▸ Directions for this task: Exactly the lines below from the one with "[179,547,272,566] properties ->" up to and including the one with "(407, 183) none" make up the answer, with nothing else added.

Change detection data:
- - - -
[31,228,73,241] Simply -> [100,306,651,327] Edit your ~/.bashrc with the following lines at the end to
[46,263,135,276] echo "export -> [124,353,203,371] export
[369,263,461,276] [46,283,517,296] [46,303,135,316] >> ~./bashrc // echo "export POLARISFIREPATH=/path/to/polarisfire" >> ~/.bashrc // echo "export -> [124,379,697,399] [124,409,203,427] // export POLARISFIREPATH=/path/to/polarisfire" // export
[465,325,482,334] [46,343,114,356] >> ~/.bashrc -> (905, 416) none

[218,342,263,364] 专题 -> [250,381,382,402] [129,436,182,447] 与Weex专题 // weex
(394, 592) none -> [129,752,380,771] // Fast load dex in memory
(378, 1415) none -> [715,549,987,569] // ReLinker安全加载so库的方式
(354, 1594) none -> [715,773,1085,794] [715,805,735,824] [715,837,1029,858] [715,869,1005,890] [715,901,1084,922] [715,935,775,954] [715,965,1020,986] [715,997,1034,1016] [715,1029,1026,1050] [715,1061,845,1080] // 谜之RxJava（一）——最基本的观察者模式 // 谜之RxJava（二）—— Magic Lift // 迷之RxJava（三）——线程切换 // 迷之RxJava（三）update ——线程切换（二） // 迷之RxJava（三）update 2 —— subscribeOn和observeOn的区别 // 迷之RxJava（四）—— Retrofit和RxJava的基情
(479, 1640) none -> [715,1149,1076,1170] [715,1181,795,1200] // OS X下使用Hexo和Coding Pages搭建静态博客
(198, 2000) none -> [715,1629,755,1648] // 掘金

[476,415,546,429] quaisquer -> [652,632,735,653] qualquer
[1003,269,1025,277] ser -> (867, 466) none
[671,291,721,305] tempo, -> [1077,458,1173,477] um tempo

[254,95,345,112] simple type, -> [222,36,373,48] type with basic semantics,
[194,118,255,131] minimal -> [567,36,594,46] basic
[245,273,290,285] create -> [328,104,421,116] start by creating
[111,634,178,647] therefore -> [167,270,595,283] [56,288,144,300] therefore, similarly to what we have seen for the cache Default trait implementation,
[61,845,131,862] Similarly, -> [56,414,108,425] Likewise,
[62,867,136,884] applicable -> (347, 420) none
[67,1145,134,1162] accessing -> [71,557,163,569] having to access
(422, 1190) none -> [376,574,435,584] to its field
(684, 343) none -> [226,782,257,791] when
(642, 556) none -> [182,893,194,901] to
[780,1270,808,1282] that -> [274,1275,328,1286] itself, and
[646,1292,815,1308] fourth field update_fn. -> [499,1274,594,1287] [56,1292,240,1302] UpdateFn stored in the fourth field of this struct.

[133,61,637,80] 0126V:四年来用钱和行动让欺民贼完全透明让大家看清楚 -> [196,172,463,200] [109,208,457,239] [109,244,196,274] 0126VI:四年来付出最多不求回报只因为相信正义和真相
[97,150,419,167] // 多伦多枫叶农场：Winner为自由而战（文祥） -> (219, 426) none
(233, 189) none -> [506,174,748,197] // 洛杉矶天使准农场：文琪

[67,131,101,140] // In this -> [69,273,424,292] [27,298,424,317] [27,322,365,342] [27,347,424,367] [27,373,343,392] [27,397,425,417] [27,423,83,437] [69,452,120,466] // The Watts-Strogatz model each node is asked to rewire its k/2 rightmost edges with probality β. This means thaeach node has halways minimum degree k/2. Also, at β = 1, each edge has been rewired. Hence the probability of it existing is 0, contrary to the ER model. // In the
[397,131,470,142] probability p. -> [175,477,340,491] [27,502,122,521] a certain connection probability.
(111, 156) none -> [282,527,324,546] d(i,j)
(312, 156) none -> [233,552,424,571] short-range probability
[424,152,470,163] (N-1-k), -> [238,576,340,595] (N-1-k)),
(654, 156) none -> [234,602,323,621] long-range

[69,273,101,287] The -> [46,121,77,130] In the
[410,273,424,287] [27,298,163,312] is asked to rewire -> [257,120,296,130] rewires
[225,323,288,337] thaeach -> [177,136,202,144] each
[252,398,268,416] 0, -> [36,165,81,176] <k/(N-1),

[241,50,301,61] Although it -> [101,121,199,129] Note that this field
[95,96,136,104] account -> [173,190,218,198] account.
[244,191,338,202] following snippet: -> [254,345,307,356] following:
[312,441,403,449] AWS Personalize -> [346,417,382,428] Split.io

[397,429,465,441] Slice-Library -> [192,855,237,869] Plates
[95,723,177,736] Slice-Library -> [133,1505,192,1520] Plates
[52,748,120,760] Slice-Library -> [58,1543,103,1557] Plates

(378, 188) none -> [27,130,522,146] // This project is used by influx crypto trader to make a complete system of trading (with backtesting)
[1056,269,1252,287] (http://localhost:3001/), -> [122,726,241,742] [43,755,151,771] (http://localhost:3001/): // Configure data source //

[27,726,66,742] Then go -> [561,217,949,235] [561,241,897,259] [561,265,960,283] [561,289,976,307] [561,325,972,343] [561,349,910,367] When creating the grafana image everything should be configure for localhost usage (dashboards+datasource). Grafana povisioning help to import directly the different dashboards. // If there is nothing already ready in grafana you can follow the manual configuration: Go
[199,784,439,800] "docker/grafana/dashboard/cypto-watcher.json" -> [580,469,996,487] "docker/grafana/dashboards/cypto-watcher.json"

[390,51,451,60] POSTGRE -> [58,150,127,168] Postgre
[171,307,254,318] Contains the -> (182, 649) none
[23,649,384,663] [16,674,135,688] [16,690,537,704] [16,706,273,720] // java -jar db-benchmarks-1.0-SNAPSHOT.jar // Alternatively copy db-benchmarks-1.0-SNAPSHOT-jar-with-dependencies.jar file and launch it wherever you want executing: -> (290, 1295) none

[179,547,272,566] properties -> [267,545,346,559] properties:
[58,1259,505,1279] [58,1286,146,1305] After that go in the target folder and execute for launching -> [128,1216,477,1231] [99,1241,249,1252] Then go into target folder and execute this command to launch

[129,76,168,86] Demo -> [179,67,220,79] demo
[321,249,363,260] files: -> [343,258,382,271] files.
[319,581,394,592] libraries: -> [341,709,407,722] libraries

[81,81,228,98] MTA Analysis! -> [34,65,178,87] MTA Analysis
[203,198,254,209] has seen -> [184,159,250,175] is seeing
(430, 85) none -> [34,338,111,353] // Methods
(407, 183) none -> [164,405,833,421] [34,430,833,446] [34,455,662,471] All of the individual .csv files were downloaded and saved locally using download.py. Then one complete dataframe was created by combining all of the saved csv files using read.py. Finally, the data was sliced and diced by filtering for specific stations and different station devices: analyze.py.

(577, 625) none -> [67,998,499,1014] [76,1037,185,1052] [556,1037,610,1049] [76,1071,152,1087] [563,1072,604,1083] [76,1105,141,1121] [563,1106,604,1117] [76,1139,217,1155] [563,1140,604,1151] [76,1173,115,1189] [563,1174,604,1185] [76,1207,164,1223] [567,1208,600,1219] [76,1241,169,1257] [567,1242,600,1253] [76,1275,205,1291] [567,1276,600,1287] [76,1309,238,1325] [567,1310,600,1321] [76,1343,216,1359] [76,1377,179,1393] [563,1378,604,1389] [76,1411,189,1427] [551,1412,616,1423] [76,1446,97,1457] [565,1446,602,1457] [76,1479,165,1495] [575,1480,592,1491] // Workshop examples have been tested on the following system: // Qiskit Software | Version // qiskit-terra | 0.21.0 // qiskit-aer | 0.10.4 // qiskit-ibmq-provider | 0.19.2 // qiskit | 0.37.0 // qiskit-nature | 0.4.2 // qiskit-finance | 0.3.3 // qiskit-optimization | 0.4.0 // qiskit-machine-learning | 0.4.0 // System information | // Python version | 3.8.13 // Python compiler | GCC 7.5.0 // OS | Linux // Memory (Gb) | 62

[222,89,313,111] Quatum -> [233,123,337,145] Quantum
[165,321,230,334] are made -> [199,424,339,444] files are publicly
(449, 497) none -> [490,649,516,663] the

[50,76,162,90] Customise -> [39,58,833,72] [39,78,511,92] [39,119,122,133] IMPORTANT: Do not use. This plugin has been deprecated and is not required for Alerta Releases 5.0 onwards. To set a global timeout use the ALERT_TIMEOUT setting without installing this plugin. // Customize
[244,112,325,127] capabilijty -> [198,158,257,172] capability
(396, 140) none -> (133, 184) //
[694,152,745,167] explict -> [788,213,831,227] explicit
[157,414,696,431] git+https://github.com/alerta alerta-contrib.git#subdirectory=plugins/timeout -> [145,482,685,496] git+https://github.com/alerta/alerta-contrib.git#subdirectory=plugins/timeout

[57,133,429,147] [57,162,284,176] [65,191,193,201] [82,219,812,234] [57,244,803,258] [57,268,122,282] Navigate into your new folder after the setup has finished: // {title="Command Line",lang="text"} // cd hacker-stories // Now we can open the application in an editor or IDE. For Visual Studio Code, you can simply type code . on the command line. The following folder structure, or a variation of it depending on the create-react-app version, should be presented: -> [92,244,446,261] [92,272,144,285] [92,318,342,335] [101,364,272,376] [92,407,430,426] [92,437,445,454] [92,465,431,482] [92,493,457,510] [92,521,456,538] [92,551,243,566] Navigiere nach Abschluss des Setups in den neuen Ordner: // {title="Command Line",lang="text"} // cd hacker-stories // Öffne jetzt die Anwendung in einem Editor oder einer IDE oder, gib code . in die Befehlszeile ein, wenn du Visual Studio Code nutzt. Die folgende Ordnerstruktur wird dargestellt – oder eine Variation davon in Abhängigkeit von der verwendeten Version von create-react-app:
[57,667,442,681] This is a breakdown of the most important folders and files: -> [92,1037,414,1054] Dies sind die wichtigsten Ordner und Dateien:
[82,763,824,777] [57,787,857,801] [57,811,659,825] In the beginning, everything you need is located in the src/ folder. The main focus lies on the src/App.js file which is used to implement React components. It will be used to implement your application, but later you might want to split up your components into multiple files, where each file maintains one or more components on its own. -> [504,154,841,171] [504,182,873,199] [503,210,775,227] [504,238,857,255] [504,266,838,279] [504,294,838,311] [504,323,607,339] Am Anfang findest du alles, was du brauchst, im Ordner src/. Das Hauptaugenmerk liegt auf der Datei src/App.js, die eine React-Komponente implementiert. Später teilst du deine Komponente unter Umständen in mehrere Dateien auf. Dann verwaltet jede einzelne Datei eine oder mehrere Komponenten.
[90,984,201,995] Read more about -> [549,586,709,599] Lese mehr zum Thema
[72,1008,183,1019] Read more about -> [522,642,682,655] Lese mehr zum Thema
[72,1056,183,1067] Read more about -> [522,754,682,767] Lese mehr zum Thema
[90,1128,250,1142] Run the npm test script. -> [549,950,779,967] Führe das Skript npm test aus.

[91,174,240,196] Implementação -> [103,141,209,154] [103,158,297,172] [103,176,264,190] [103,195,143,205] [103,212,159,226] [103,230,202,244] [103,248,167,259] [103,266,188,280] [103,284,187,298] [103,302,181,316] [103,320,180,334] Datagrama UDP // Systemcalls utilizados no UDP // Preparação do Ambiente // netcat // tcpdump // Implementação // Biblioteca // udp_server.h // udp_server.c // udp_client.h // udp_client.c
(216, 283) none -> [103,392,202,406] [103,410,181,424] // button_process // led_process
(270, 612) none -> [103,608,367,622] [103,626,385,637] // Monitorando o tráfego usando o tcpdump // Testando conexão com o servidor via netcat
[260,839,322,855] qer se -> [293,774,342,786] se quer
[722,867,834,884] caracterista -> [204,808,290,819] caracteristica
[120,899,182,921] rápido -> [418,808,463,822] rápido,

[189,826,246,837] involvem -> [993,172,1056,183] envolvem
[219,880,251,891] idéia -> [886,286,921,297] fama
- - - -
▸ Solution:
[179,547,272,566] properties -> [267,545,346,559] properties:
[58,1259,505,1279] [58,1286,146,1305] After that go in the target folder and execute for launching -> [128,1216,477,1231] [99,1241,249,1252] Then go into target folder and execute this command to launch

[129,76,168,86] Demo -> [179,67,220,79] demo
[321,249,363,260] files: -> [343,258,382,271] files.
[319,581,394,592] libraries: -> [341,709,407,722] libraries

[81,81,228,98] MTA Analysis! -> [34,65,178,87] MTA Analysis
[203,198,254,209] has seen -> [184,159,250,175] is seeing
(430, 85) none -> [34,338,111,353] // Methods
(407, 183) none -> [164,405,833,421] [34,430,833,446] [34,455,662,471] All of the individual .csv files were downloaded and saved locally using download.py. Then one complete dataframe was created by combining all of the saved csv files using read.py. Finally, the data was sliced and diced by filtering for specific stations and different station devices: analyze.py.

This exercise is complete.